Soul's Adventure
- thenxt32
- Jul 11, 2022
- 2 min read

What is it about the quest for adventure that occupies so much of my thoughts? I dream of the cross-country motorcycle ride, wind and sun in my face and journal in my panier waiting to capture the thoughts that evaporate form the pavement. The solo journey on the sailboat, the saltwater laden winds as I head out on a close-haul reach. Sitting on a train crossing unknown lands and cultures as I write down my thoughts while sipping a glass of fine wine. Yes, my fantasies are captured by the likes of Itchy Boots, Christian Williams, and Paul Theroux.
As I gravitate from one adventure to the next, I dig deep in exploring the digital pages of motorcycles, sailboats, and Kindle.
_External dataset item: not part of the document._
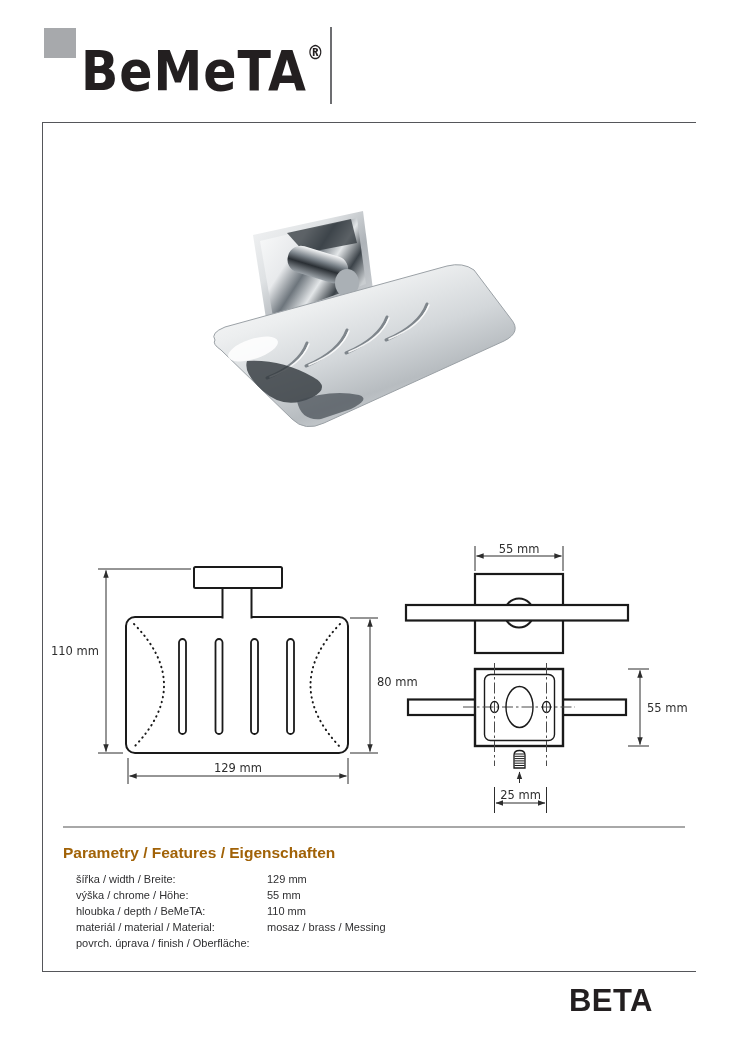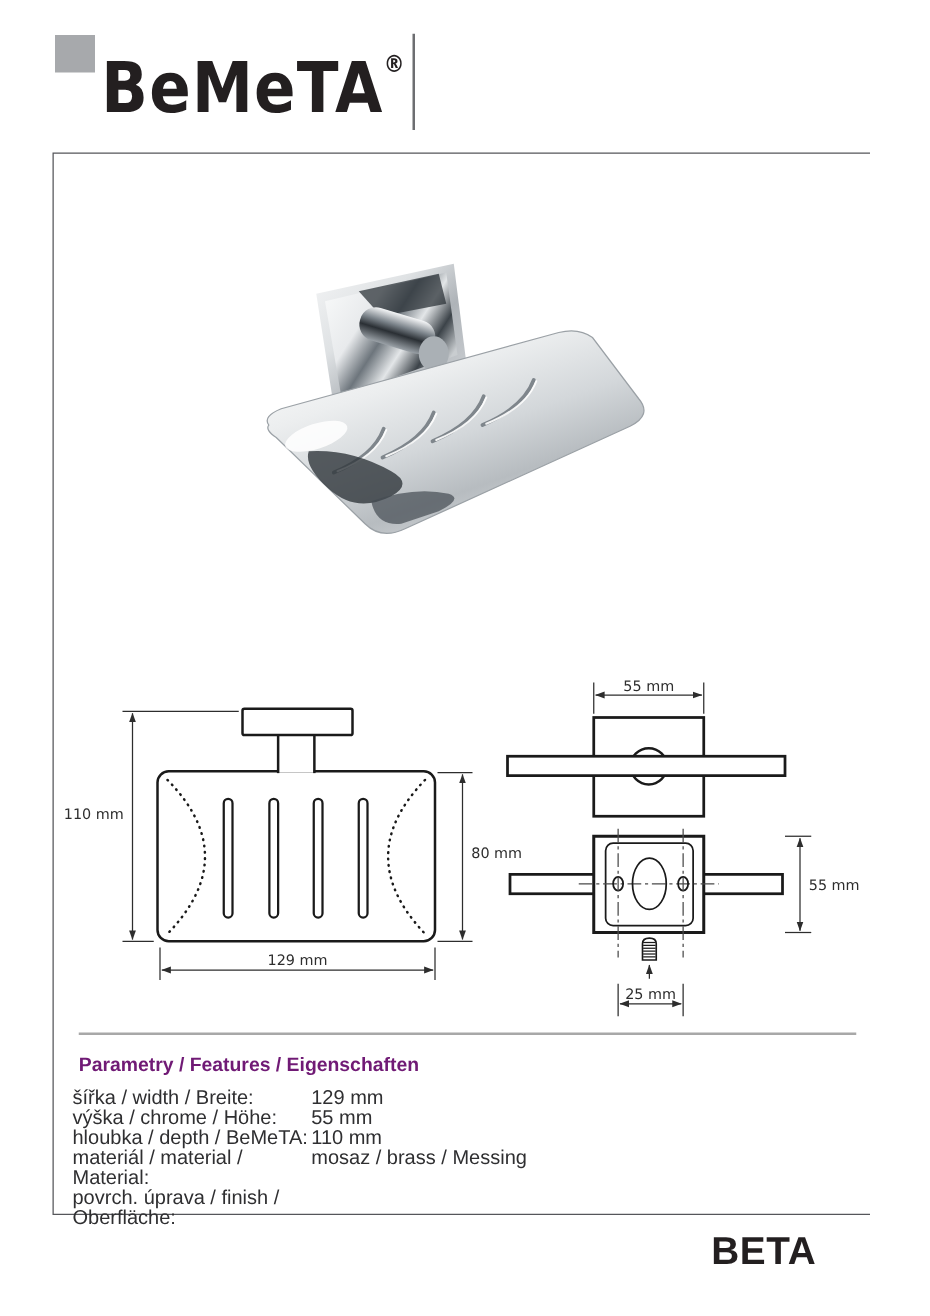"Parametry / Features / Eigenschaften" .params-title { color: #701a75 -> #a16207 }
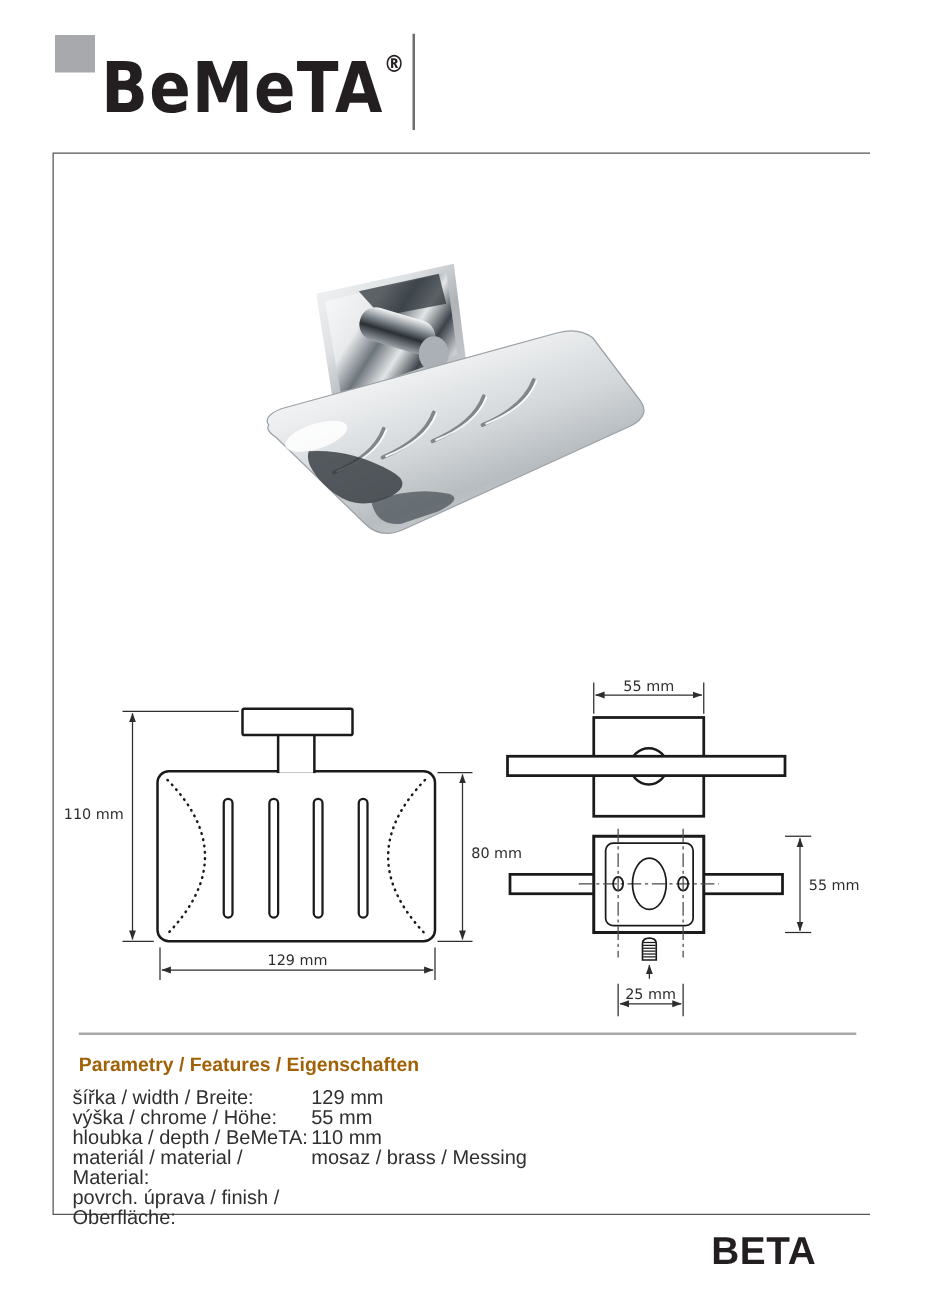"šířka / width / Breite:" .params-table { font-size: 16px -> 11px; left: 15px -> 33px }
How can I afford these adventures? How do I gather the strength to look in the eyes of the naysayers as I turn to vanish in the distance? The nagging feeling lurks in the recesses of my mind taunting me that I don’t have what it takes, I’m a poser, an imposter, a fraud that doesn’t have the courage to act on one’s desires. Time is running out and I have not demonstrated the convictions to act on what stirs in my soul.
Is it a question of what is the medium for my adventure, or what I find because of the journey? Does it matter what I chose to do or simply that I do to learn, and discover? I spend so much time investigating what form my journey takes at the expense of why I take it. Maybe why is not the answer. Maybe the answer is simply that I do, and the seeds of my actions leave a trail to my God given soul. This is the roadmap that I have been provided, and the journey has many paths and only one purpose, which is discovery.
Yes, there will be an adventure. How I take this adventure is still unknown. It may not be worthy of a viral YouTube vlog or a New York Times bestseller. But it will be my adventure and probably not the last. If it is a worthy undertaking, I must be willing to assume the risks posed by those who are indifferent to my angst and calling. These are risks worth taking. Life’s clock is ticking, and continued delay erodes the currency remaining in my pocket, and heart. Time to push off.